Emerging from the ductwork of the overgrown city of San Francisco, this crab species is a delicious treat for many. As a terrestrial creature, the crab inhabits confined and dark spaces within the overgrown built environment of which, duct systems and pipes are its ideal choice. The Duct crab species evolved from the blue crab, as they began to develop unique characteristics, such as more agile pincers and rust coloring to aid with camouflage. Due to the abundance of fungus, the cause of the human’s mass exodus centuries before, the crab begins to develop a symbiotic relation with one particular species – the Glowing Duct Fungus. This fungus has a lack of chitin, which is very abundant in the crabs’ shell, so it begins to inhabit the backs of the crabs. Upon molting, a fungal build-up emerges in the crab’s nest, which then is able to serve as the crab’s food. The more the crab molts and grows, the more fungus they generate for consumption.

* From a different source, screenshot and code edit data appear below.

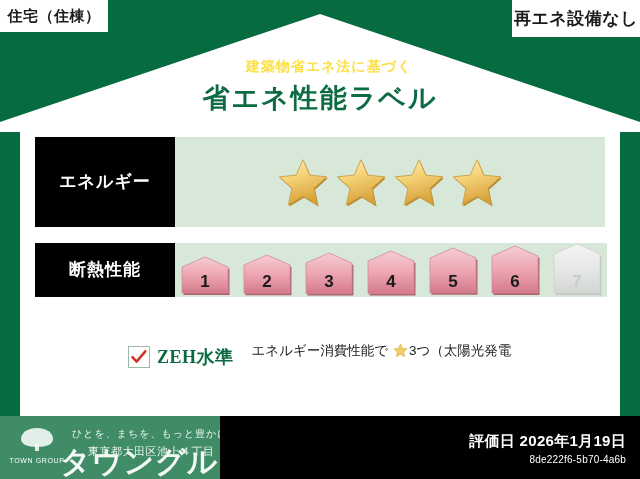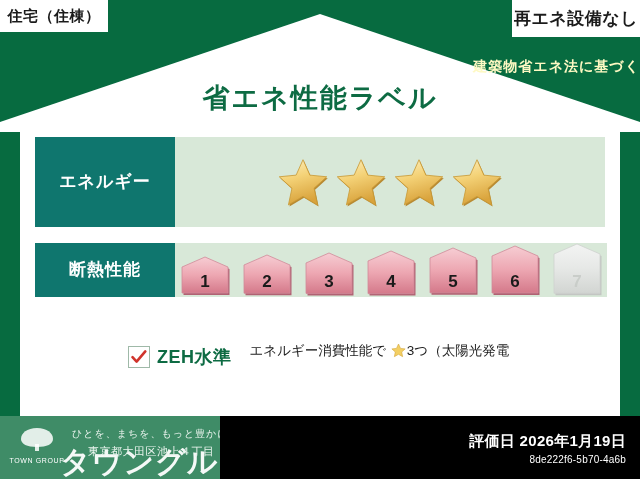"建築物省エネ法に基づく" .title-sub { color: #fef9c3 -> #fde047; text-align: right -> center }
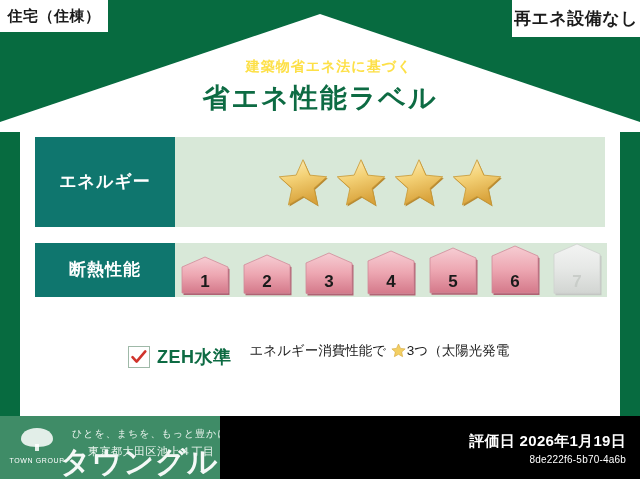"エネルギー" .row-label { background: #0f766e -> #000000 }
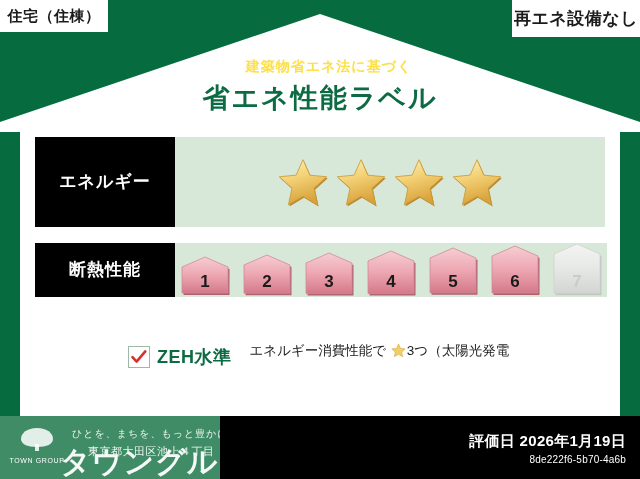"ZEH水準" .zeh-check { font-family: none -> Liberation Serif, serif }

Where previously, ducts served as a means to transport air and wasted real estate, the Duct Crabs are able to capitalize on the opportunities and protection these spaces offer. They collect various pieces or garbage and tree bark to compose their nest, which serve as their home base where they are hiding, mating, and molting. The crab’s survival is perilous. Out of the thousands of eggs laid, only a handful of the crabs survive into adult hood. However, their numbers still grow, and they are able to continue to thrive in their dark, damp and safe duct nests.